If a line below holds the word "social", count it; then say how many such lines there are and nothing else.

——————

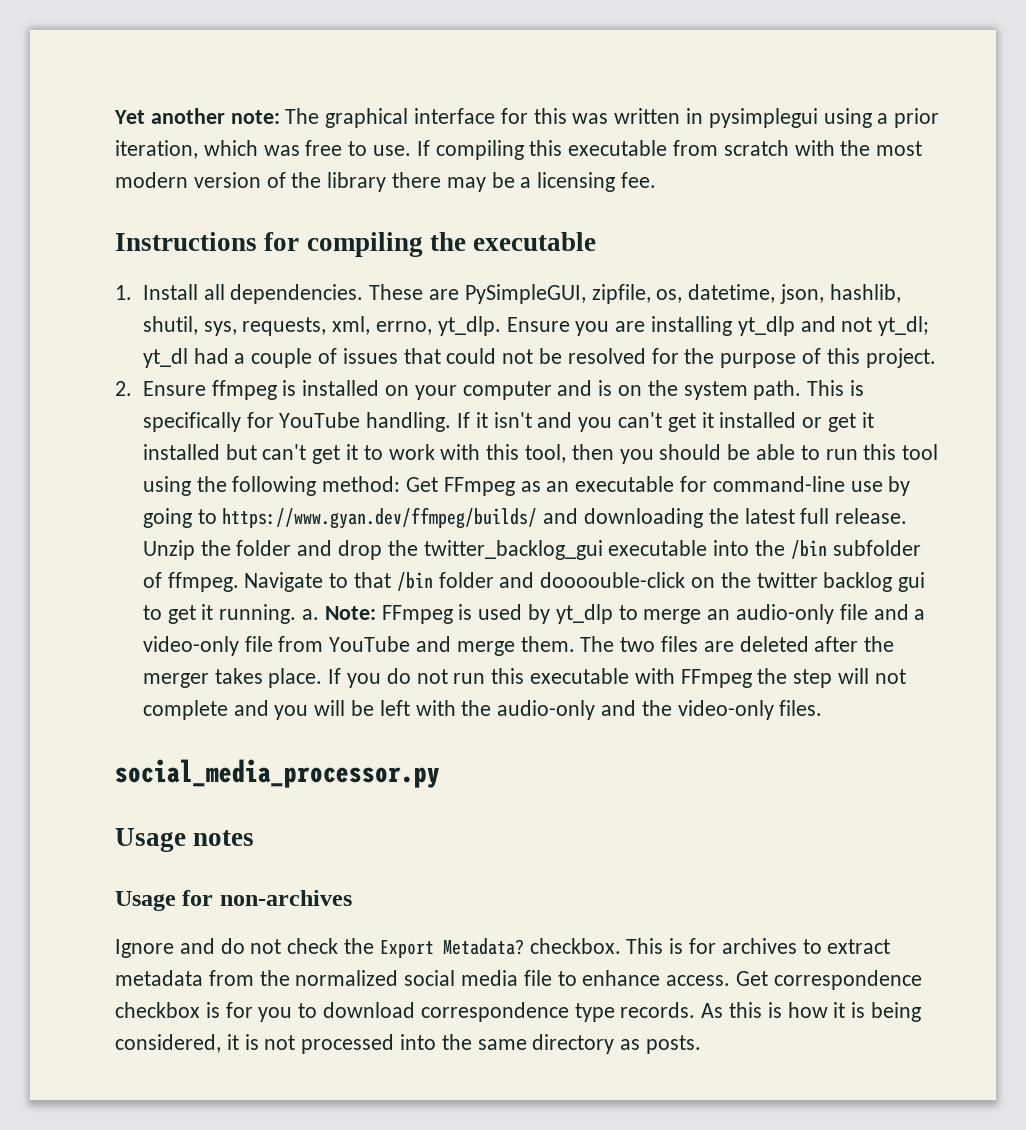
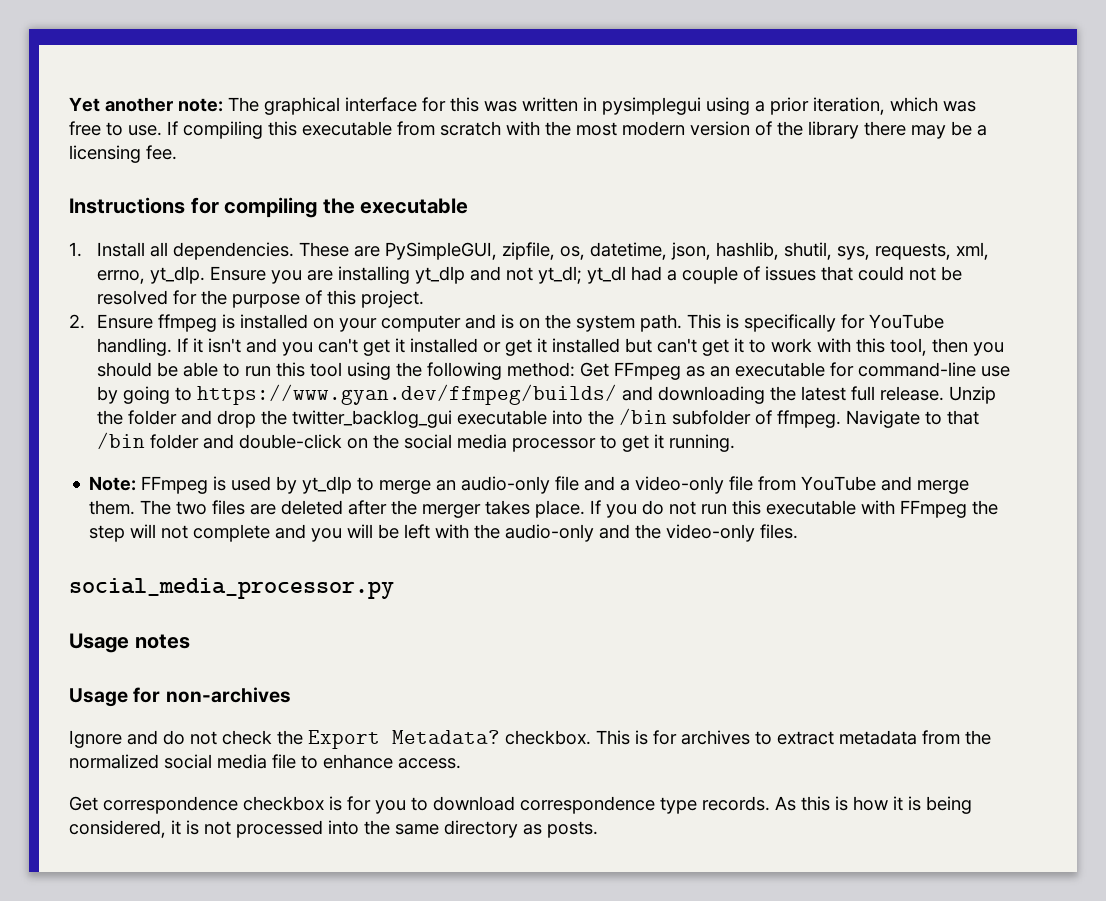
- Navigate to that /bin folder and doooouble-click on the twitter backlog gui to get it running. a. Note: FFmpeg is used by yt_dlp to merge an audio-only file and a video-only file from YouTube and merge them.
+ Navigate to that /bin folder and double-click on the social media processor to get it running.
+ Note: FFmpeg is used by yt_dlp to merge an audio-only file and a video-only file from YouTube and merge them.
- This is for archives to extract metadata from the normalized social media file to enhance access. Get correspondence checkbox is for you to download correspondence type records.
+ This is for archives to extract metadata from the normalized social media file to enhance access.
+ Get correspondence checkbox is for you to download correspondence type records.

——————

▶ [ANSWER TO THE PROBLEM]:
3